This review of the For alter Act and its legislative history leads to several conclusions: Congress was uncertain of its own powers respecting Puerto Rico and of the extent to which the Constitution applied there. At the same time, it recognized, at least implicitly, that the ultimate resolution of these questions was the responsibility of this Court. S. Rep. No. 249, pp. 9-12; H. R. Rep. No. 249, pp. 9-15, 25-28. Thus Congress appears to have left the question of the personal rights to be accorded to the inhabitants of Puerto Rico to orderly development by this Court and to whatever further provision Congress itself might make for them. The grant of jurisdiction to the District Court in Puerto Rico, nevertheless, appeared to be sufficiently broad to permit redress of deprivations of those rights by persons acting under color of territorial law. See Insular Police Comm’n v. Lopez, 160 F. 2d 673, 676-677 (CA1), cert. denied, 331 U. S. 855 (1947). Nothing in the language of § 34 of the Foraker Act precluded the grant of ju[591]*591risdiction accorded the earlier territorial courts by Rev. Stat. § 1910, and its language, containing no limitations, cautions us against reading into it an exception not supported by persuasive evidence in the legislative history.
Subsequent legislation respecting Puerto Rico tends to support the conclusion that uncertainty over the application of the Constitution did not lead Congress to deprive the inhabitants of Puerto Rico of a federal forum for vindication of whatever rights did exist. In the Organic Act of 1917, sometimes known as the Jones Act, 39 Stat. 951, Congress made more explicit the jurisdiction of the Federal District Court by according it “jurisdiction of all cases cognizable in the district courts of the United States,” § 41, 39 Stat. 965; generally granted Puerto Rico citizens United States citizenship, § 5, 39 Stat. 953; and codified for Puerto Rico a bill of rights, § 2, 39 Stat. 951. This bill of rights, which remained in effect until 1952, provided Puerto Ricans with nearly all the personal guarantees found in the United States Constitution.23 The very first provision, for example, read: “That no law shall be enacted in Porto Rico which shall deprive any person of life, liberty, or property without due process of law, or deny to any person therein the equal protection of the laws.” These words are almost identical with the language of the Fourteenth Amendment; and when Congress selected them, it must have done so with the Fourteenth Amendment [592]*592in mind and with a view to further development by this Court of the doctrines embodied in it. See Kepner v. United States, 195 U. S. 100, 124 (1904). In its passage of the Jones Act, Congress clearly set the stage for the federal court in Puerto Rico to enforce the provisions of § 1983’s predecessor (Rev. Stat. § 1979) which prohibited the deprivation “under color of any statute, ordinance, regulation, custom, or usage, of any . . . Territory ... of any rights, privileges, or immunities secured by the Constitution and laws.” See Munoz v. Porto Rico Ry. Light & Power Co., 83 F. 2d 262, 26A-266 (CA1), cert. denied, 298 U. S. 689 (1936).

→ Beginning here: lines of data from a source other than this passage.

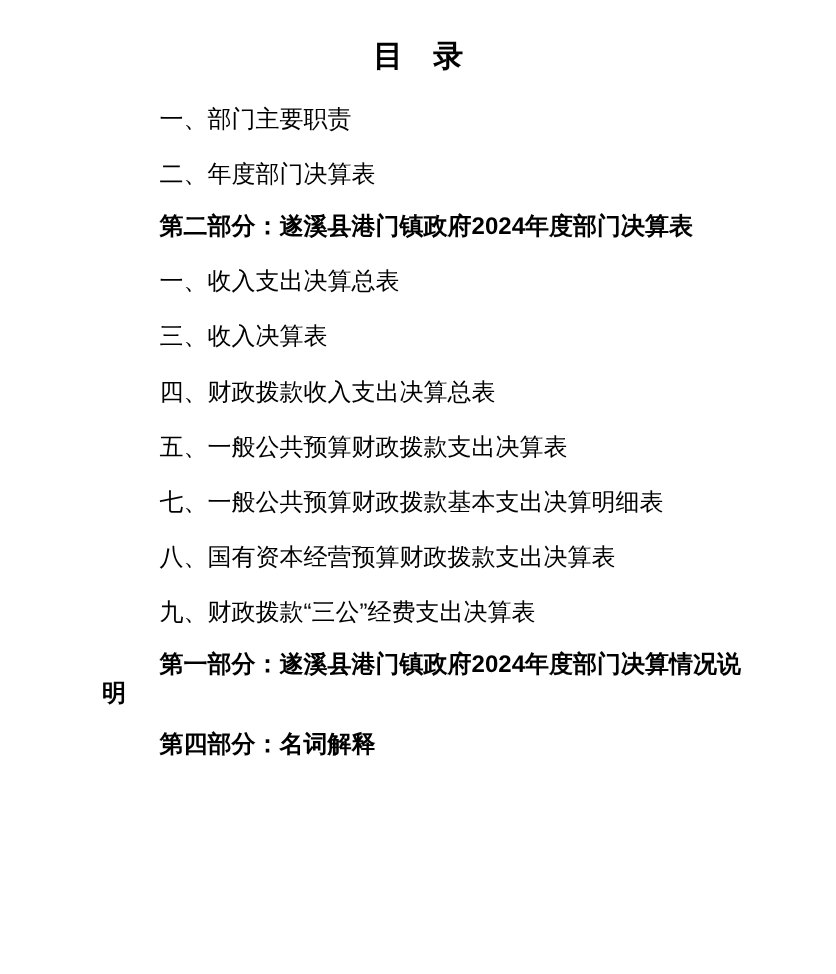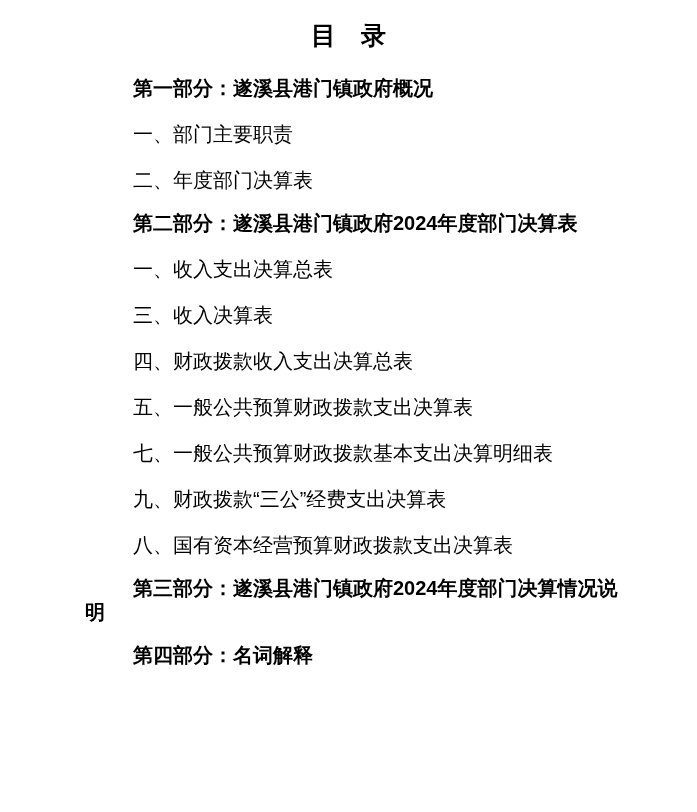--- a/index.html
+++ b/index.html
@@ -20,7 +20,7 @@
   }
   .doc-title {
     margin: 0;
-    padding-top: 20px;
+    padding-top: 32px;
     margin-bottom: 26px;
     font-size: 25px;
     line-height: 30px;

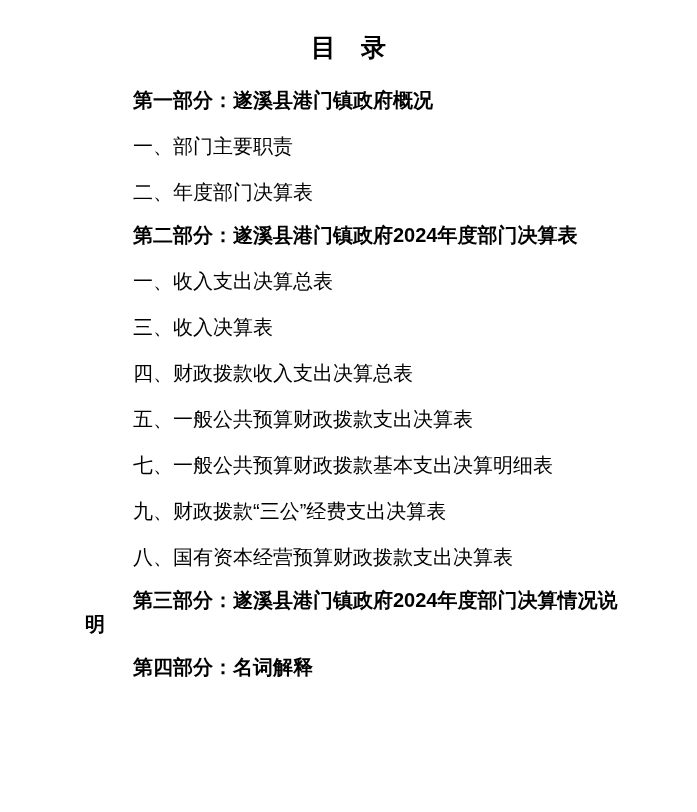--- a/index.html
+++ b/index.html
@@ -58,7 +58,6 @@
 
   <div class="toc">
 
-    <p class="part-heading">第一部分：遂溪县港门镇政府概况</p>
 
     <p class="item">一、部门主要职责</p>
 

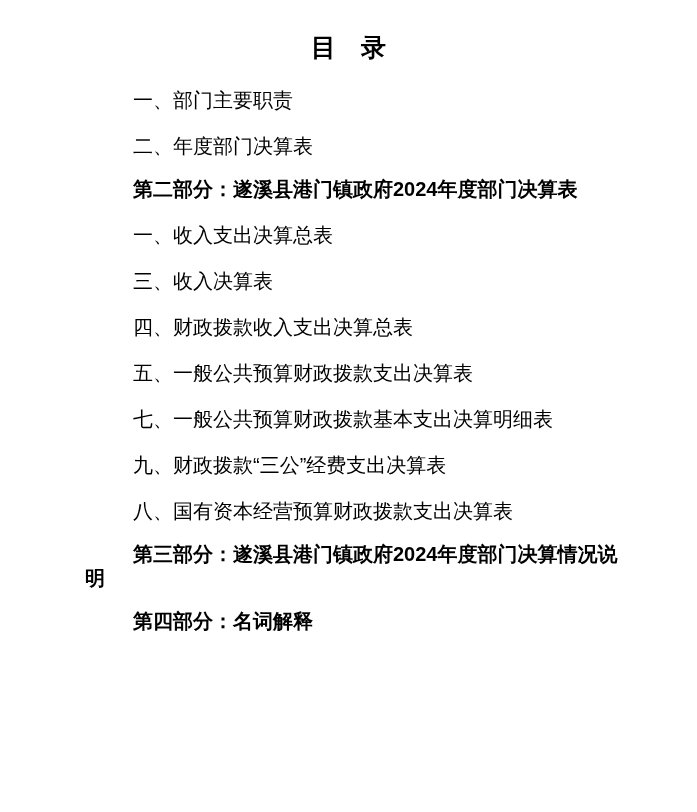--- a/index.html
+++ b/index.html
@@ -78,9 +78,9 @@
 
     <p class="item">七、一般公共预算财政拨款基本支出决算明细表</p>
 
+    <p class="item">八、国有资本经营预算财政拨款支出决算表</p>
+
     <p class="item">九、财政拨款“三公”经费支出决算表</p>
-
-    <p class="item">八、国有资本经营预算财政拨款支出决算表</p>
 
     <p class="part-heading">第三部分：遂溪县港门镇政府2024年度部门决算情况说明</p>
 

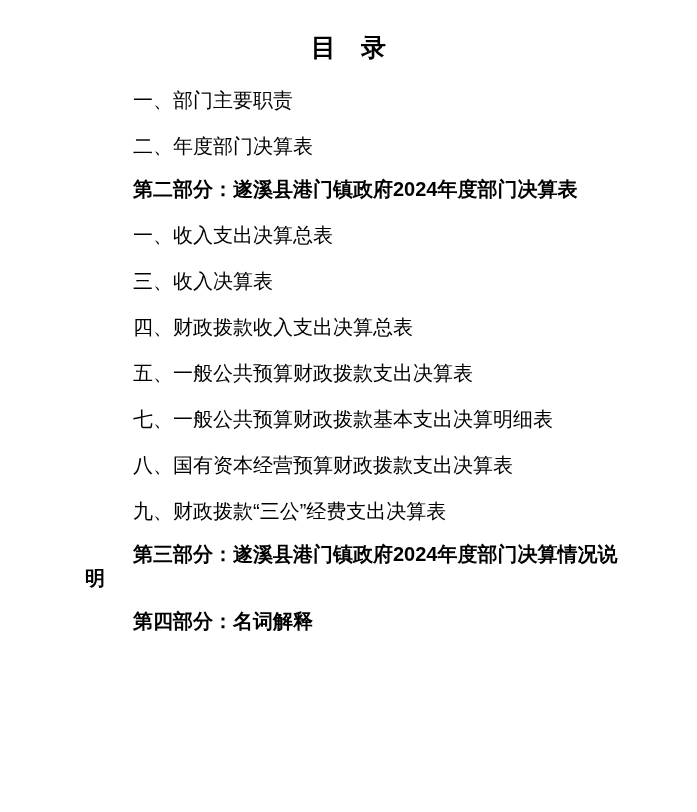--- a/index.html
+++ b/index.html
@@ -82,7 +82,7 @@
 
     <p class="item">九、财政拨款“三公”经费支出决算表</p>
 
-    <p class="part-heading">第三部分：遂溪县港门镇政府2024年度部门决算情况说明</p>
+    <p class="part-heading">第一部分：遂溪县港门镇政府2024年度部门决算情况说明</p>
 
     <p class="part-heading">第四部分：名词解释</p>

The jurisdictional provision of the Act, referring to “all cases cognizable in the district courts of the United States,” remained in effect until 1948. At that time Congress, in the course of a major revision of the Judicial Code, placed the nonterritorial jurisdiction of the District Court of Puerto Rico, as well as the District Court of Hawaii, squarely within Title 28 of the United States Code. It provided: “Puerto Rico constitutes one judicial district.” Act of June 25, 1948, c. 646, § 119, 62 Stat. 889. The stated reason for this change was that “Hawaii and Puerto Rico are included as judicial districts of the United States, since in matters of jurisdiction, powers, and procedure, they are in all respects equal to other United States district courts.” H. R. Rep. No. 308, 80th Cong., 1st Sess., 6 (1947). This confirms our conclusion that until the establishment of the Commonwealth, the Federal District Court in Puerto Rico had the same jurisdiction to enforce the provisions of 42 U. S. C. § 1983 as that conferred by 28 U. S. C. § 1343 (3) and its predecessor statutes on the United States district courts in the several States. See Miranda v. United States, 255 F. 2d 9 (CA1 1958); Insular Police Comm’n v. Lopez, supra.
Only two years later, Congress responded to demands [593]*593for greater autonomy 24 for Puerto Rico with the Act of July 3, 1950; c. 446, 64 Stat. 319. This legislation, offered, in the “nature of a compact” to “the people of Puerto Rico,” § 1, 48 U. S. C. § 731b, authorized them to draft their own constitution which, however, “shall provide a republican form of government and shall include a bill of rights,” § 2, 48 U. S. C. § 731c. The proposed constitution thereafter submitted declared that it was drafted “within our union with the United States of America,” and that among the “determining factors in our life” were considered “our citizenship of the United States of America” and “our loyalty to the principles of the Federal Constitution.” Preamble of the Constitution of Puerto Rico, 1 P. R. Laws Ann. p. 207 (1965). See note following 48 U. S. C. § 731d. Congress approved the proposed constitution after adding, among other things, a condition that any amendment or revision of the document be consistent with “the applicable provisions of the Constitution of the United States.” 66 Stat. 327.25 The condition was accepted, the compact [594]*594became effective, and Puerto Rico assumed “Commonwealth” status. This resulted in the repeal of numerous provisions of the Organic Act of 1917, including the bill of rights that Act contained. Act of July 3, 1950, c. 446, § 5, 64 Stat. 320. The remainder became known as the Puerto Rican Federal Relations Act. § 4, 64 Stat. 319.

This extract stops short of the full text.